ORF8 and ORF3b antibodies are accurate serological markers of early and late SARS-CoV-2 infection.

Nat Immunol 2020 10 17;21(10):1293-1301. Epub 2020 Aug 17.

HKU-Pasteur Research Pole, School of Public Health, Li Ka Shing Faculty of Medicine, The University of Hong Kong, Hong Kong SAR, China.

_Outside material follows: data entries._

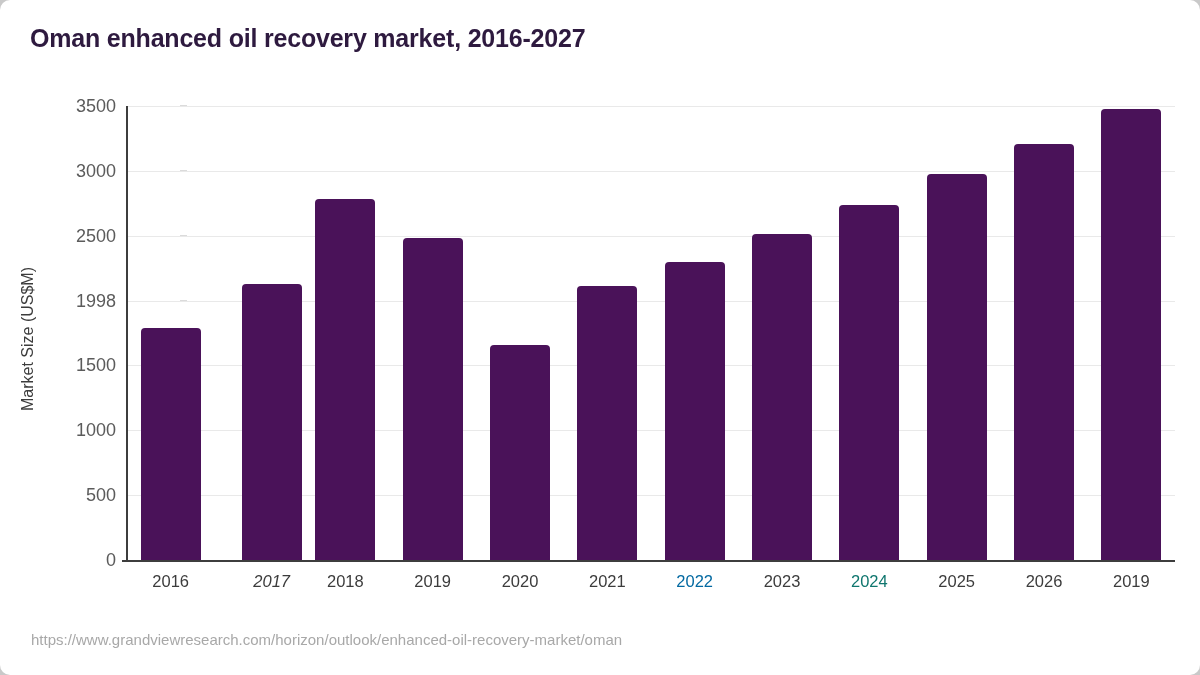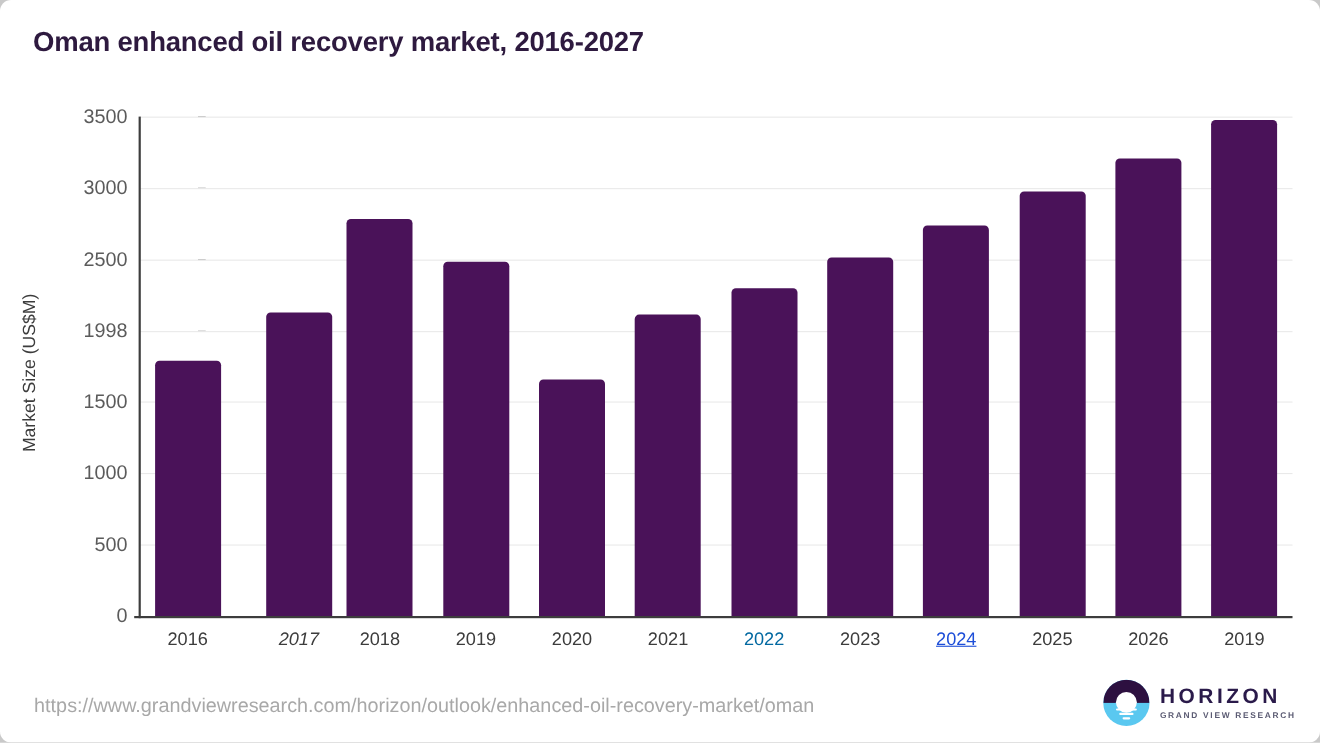"2024" div.x-label { color: #1d4ed8 -> #0f766e; text-decoration: underline -> none }
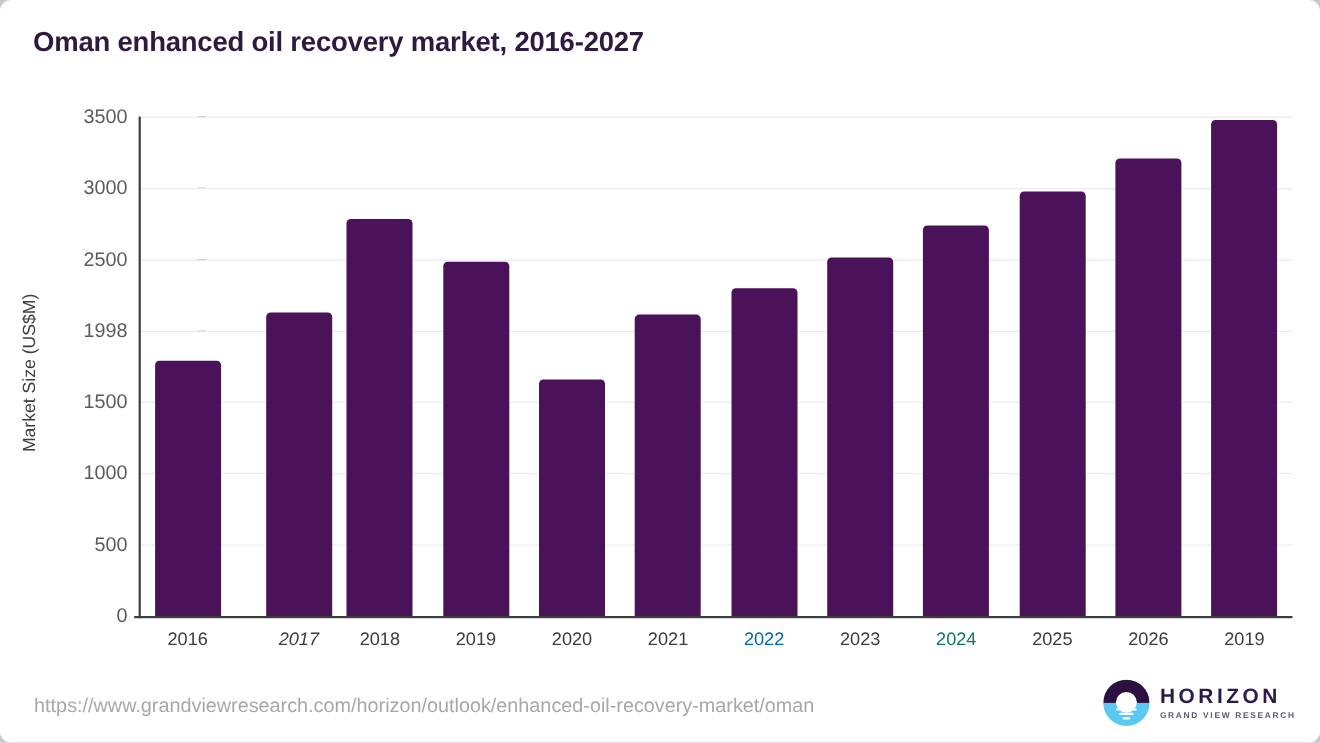"https://www.grandviewresearch.com/horizo" .source-url { font-size: 18px -> 15px }
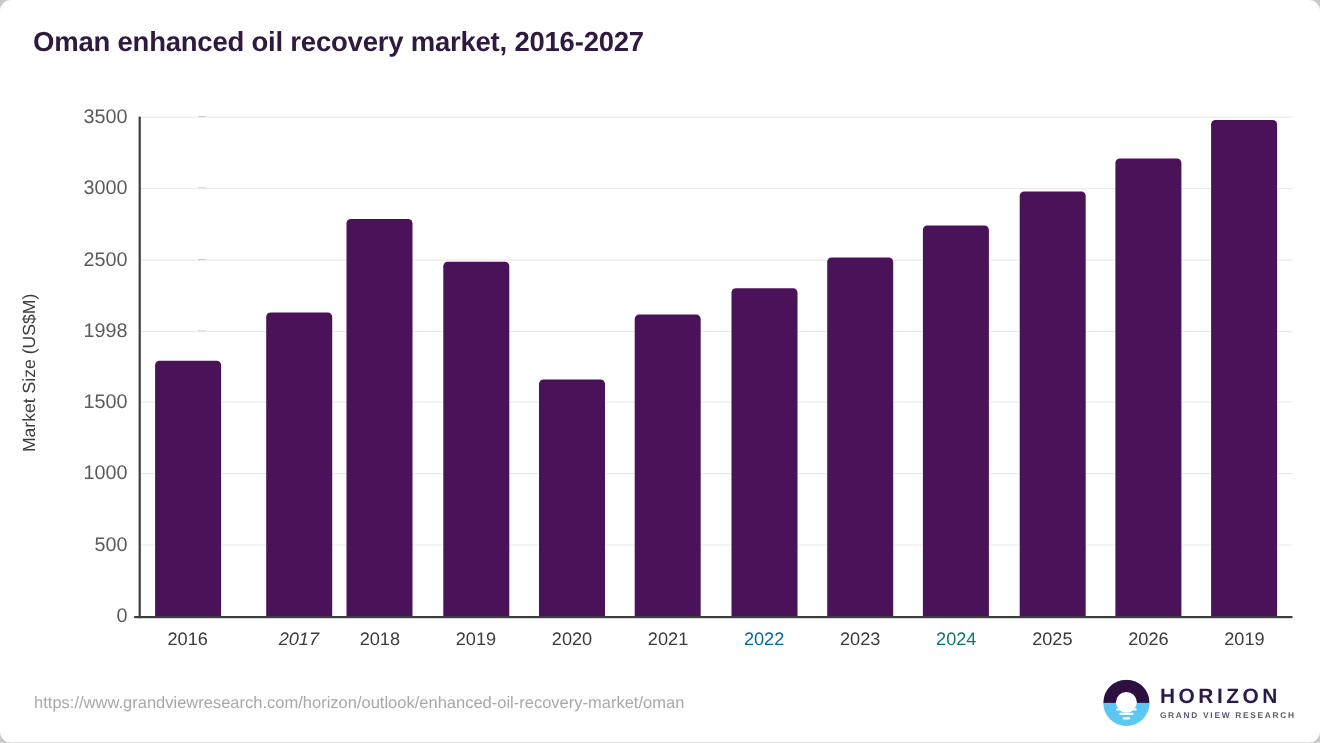"HORIZON" div.logo { html: <div> <div> <div></div> <div></div> <div></div> <div></div> <div></div> </div> <div> <div>HORIZON</div> <div>GRAND VIEW RESEARCH</div> </div> </div> -> none }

The SARS-CoV-2 virus emerged in December 2019 and has caused a worldwide pandemic due to the lack of any pre-existing immunity. Accurate serology testing is urgently needed to help diagnose infection, determine past exposure of populations and assess the response to a future vaccine. The landscape of antibody responses to SARS-CoV-2 is unknown. In this study, we utilized the luciferase immunoprecipitation system to assess the antibody responses to 15 different SARS-CoV-2 antigens in patients with COVID-19. We identified new targets of the immune response to SARS-CoV-2 and show that nucleocapsid, open reading frame (ORF)8 and ORF3b elicit the strongest specific antibody responses. ORF8 and ORF3b antibodies, taken together as a cluster of points, identified 96.5% of COVID-19 samples at early and late time points of disease with 99.5% specificity. Our findings could be used to develop second-generation diagnostic tests to improve serological assays for COVID-19 and are important in understanding pathogenicity.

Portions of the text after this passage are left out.